When I punch in the detail is pretty nice. Rivals my bigger cameras and it's so much
fun to carry around. You won't wreck a shoulder with this one.

I love how considerate some drivers can be. Stopping behind the crosswalk is an appropriate 
and polite gesture. It always makes me happy when my rights are upheld and
we all get to happily share the public space.

Some drivers are not so kind. They position their cars right in the middle 
of the pedestrian cross walk while waiting for the light to change 
at a four way intersection. I like to think they are just being absent-minded but
I really think drivers who routinely do this are mostly just being assholes.

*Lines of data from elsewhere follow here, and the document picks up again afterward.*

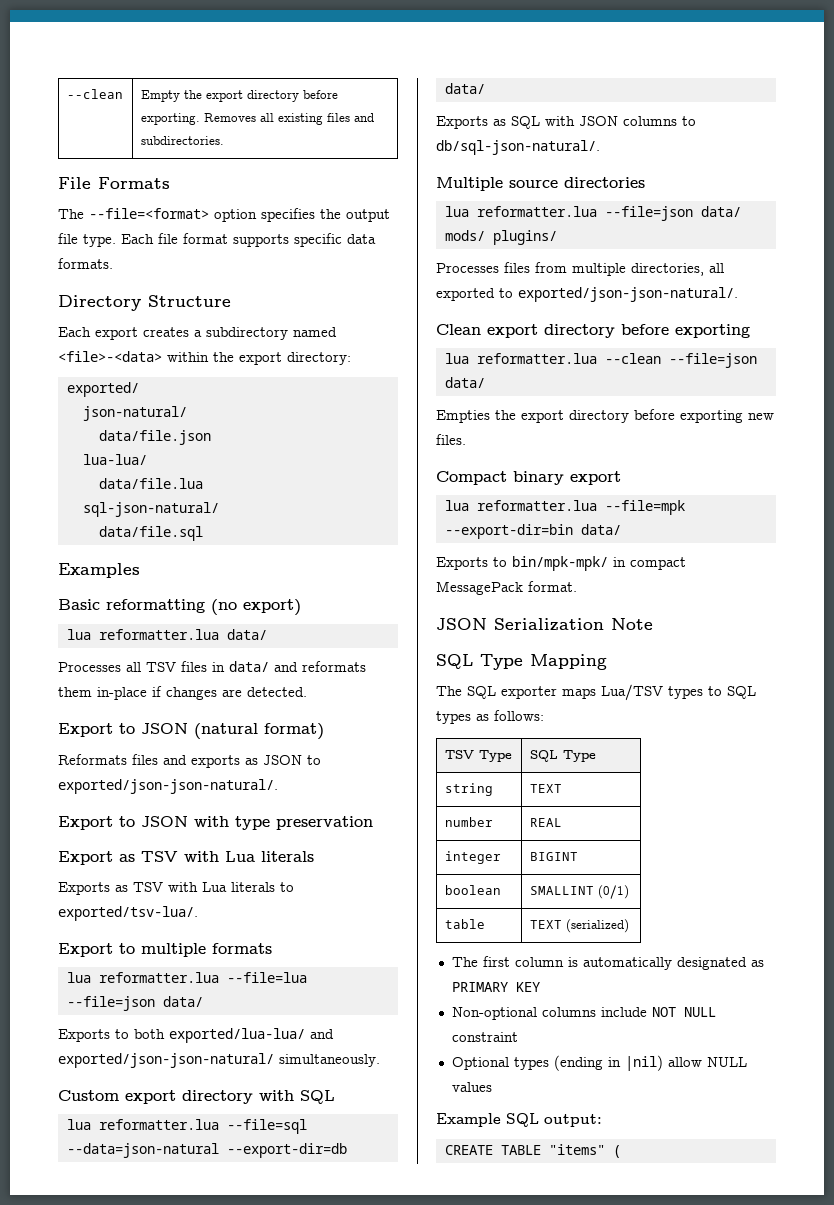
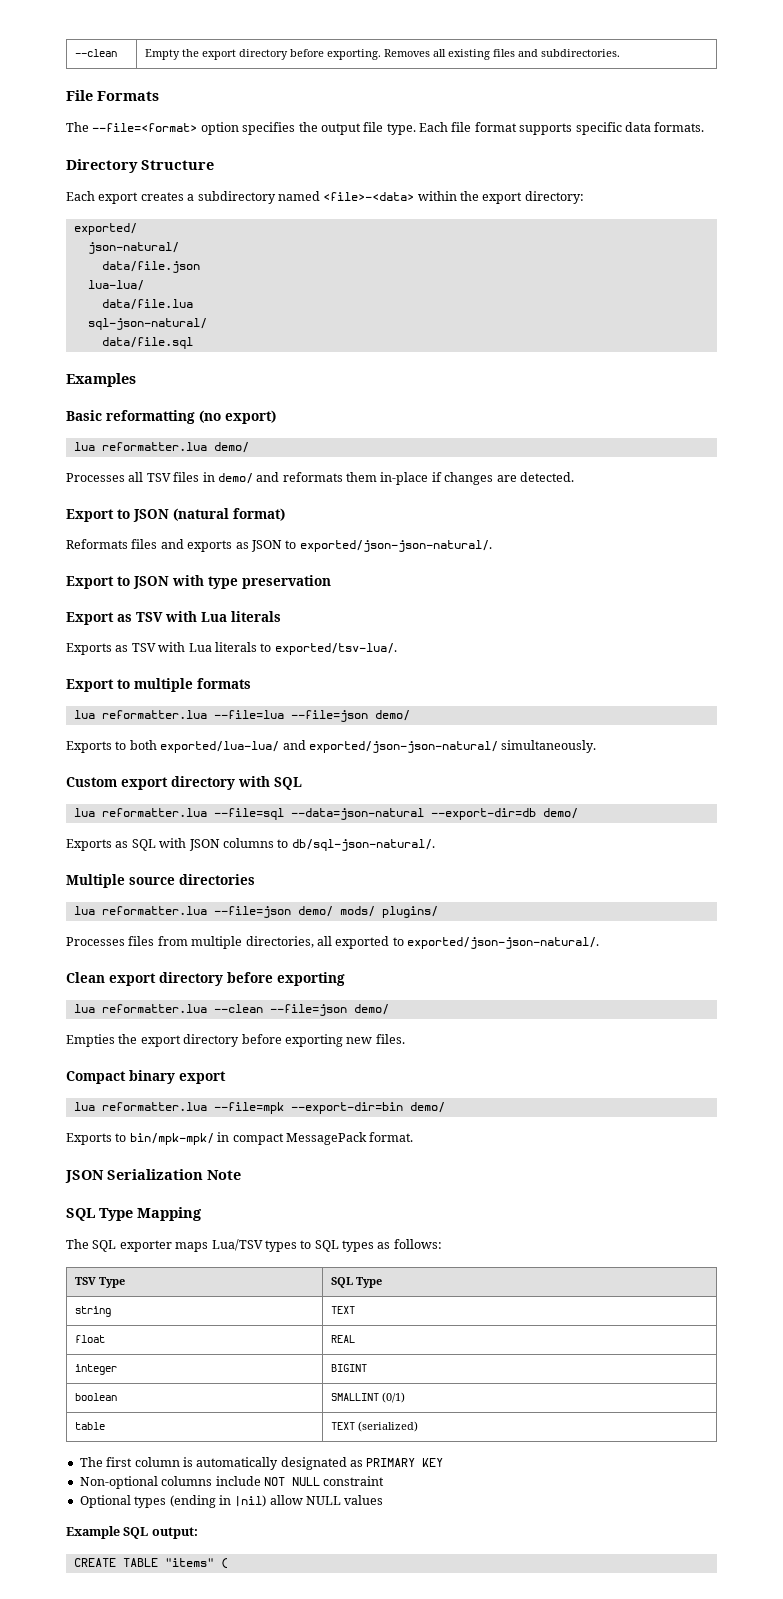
- lua reformatter.lua data/
+ lua reformatter.lua demo/
- Processes all TSV files in data/ and reformats them in-place if changes are detected.
+ Processes all TSV files in demo/ and reformats them in-place if changes are detected.
- lua reformatter.lua --file=lua --file=json data/
+ lua reformatter.lua --file=lua --file=json demo/
- lua reformatter.lua --file=sql --data=json-natural --export-dir=db data/
+ lua reformatter.lua --file=sql --data=json-natural --export-dir=db demo/
- lua reformatter.lua --file=json data/ mods/ plugins/
+ lua reformatter.lua --file=json demo/ mods/ plugins/
- lua reformatter.lua --clean --file=json data/
+ lua reformatter.lua --clean --file=json demo/
- lua reformatter.lua --file=mpk --export-dir=bin data/
+ lua reformatter.lua --file=mpk --export-dir=bin demo/
- number | REAL
+ float | REAL

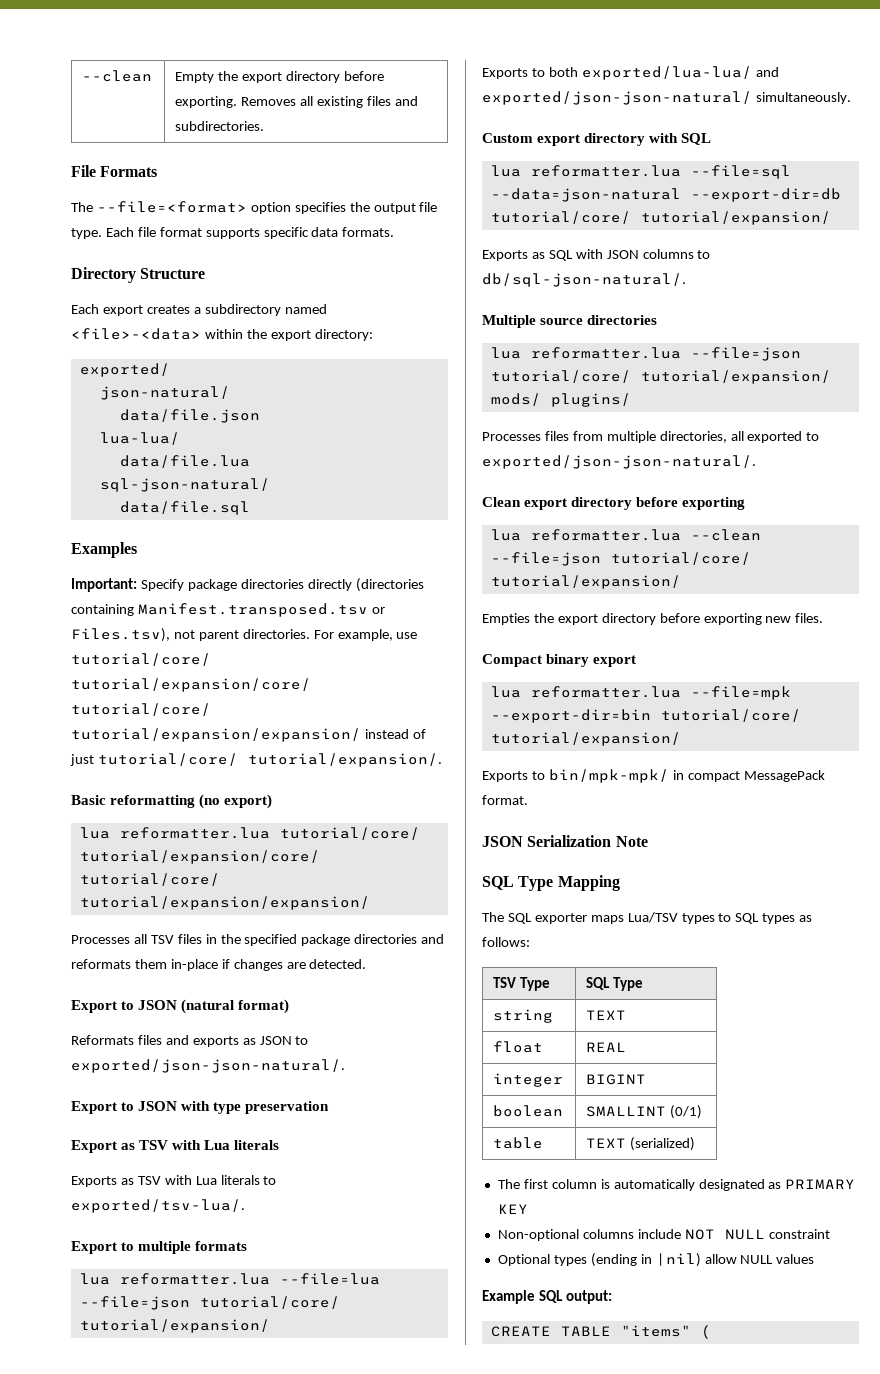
+ Important: Specify package directories directly (directories containing Manifest.transposed.tsv or Files.tsv), not parent directories. For example, use tutorial/core/ tutorial/expansion/core/ tutorial/core/ tutorial/expansion/expansion/ instead of just tutorial/core/ tutorial/expansion/.
- lua reformatter.lua demo/
+ lua reformatter.lua tutorial/core/ tutorial/expansion/core/ tutorial/core/ tutorial/expansion/expansion/
- Processes all TSV files in demo/ and reformats them in-place if changes are detected.
+ Processes all TSV files in the specified package directories and reformats them in-place if changes are detected.
- lua reformatter.lua --file=lua --file=json demo/
+ lua reformatter.lua --file=lua --file=json tutorial/core/ tutorial/expansion/
- lua reformatter.lua --file=sql --data=json-natural --export-dir=db demo/
+ lua reformatter.lua --file=sql --data=json-natural --export-dir=db tutorial/core/ tutorial/expansion/
- lua reformatter.lua --file=json demo/ mods/ plugins/
+ lua reformatter.lua --file=json tutorial/core/ tutorial/expansion/ mods/ plugins/
- lua reformatter.lua --clean --file=json demo/
+ lua reformatter.lua --clean --file=json tutorial/core/ tutorial/expansion/
- lua reformatter.lua --file=mpk --export-dir=bin demo/
+ lua reformatter.lua --file=mpk --export-dir=bin tutorial/core/ tutorial/expansion/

I guess, in the long term the messaging might be accurate, a lifetime spent drinking lots of wine 
might have you ending up in heaven but I think you might be accelerating the process 
if you drink wine to excess. Nice to see God. But maybe just for a quick visit while
taking care of business in the here and now. Time for a good, long, chatty conversation 
later. Much later. 

The single ugliest pair of trousers I have ever seen.
And I lived through the 60's and 70's. 
Just ghastly....

That's a nice Ellsworth Kelly painting on the right hand side of the frame. 
See how crowded the museum was yesterday? It was a wonderful time
to visit. I could sit on that bench and look at the Kelly painting for 
a good long while and not get bored.

All with the chrome finished X-100V. 



Larry C. said...

Hi Kirk,

I just bought a new X100f, and testing my settings as well. Enjoyed the museum shots, especially "B" scrutinizing that painting. I'm a watercolorist and have been doing the same at our local museum for years. In my case, none of that has really helped me.

Stay safe,

Larry C.

Richard Parkin said...

When you first posted that you were enjoying the X100 I wondered if shooting square with it would suit you, which also would make the focal length slightly longer, but forbore to say it as I thought that maybe there isn’t a frame in the ovf for square and anyway I’m not giving you advice (haha!) more asking a question?

It’s not miniature format (aka FF ;-( ) of course like your Lumix so maybe there aren’t enough of the magical pixies.

MikeR said...

There's something about the chrome finish cameras that makes them seem "friendlier."

Eric Rose said...

Just love the bridge shot! There's not much that beats a long peaceful walk in the fresh air with a good camera in hand. Glad to see you're out of the bunker!


Unknown said...

Regarding the image blackout, the only difference between it happening and not happening is being in C Chrome or another (Acros, Velvia etc) simulation?

I have my XH1 back display to be dark unless I press play, my XPro3 is well always dark as the display is of courtyard pull down affair.

Did you perhaps set the Clarity to on? The finder or screen will blackout as the file is written. Maybe you have that set to on but not when using C Chrome?

Kirk Tuck, Photographer/Writer said...

Hi "Unknown", your mention of clarity was right on the button. As soon as I disabled that control I could shoot much quicker in "S" mode (single frame). Thanks very much! KT

Sanjay said...

I'm from Bombay - you're lucky I slow down for you Kirk ;) When I took my bride there for the first time, I explained to her that crossing the street was like the game of frogger. They had these little stone islands set up where you were relatively safe. Everything else you were fair game. I had the front of my shoes crunched walking a busy street there.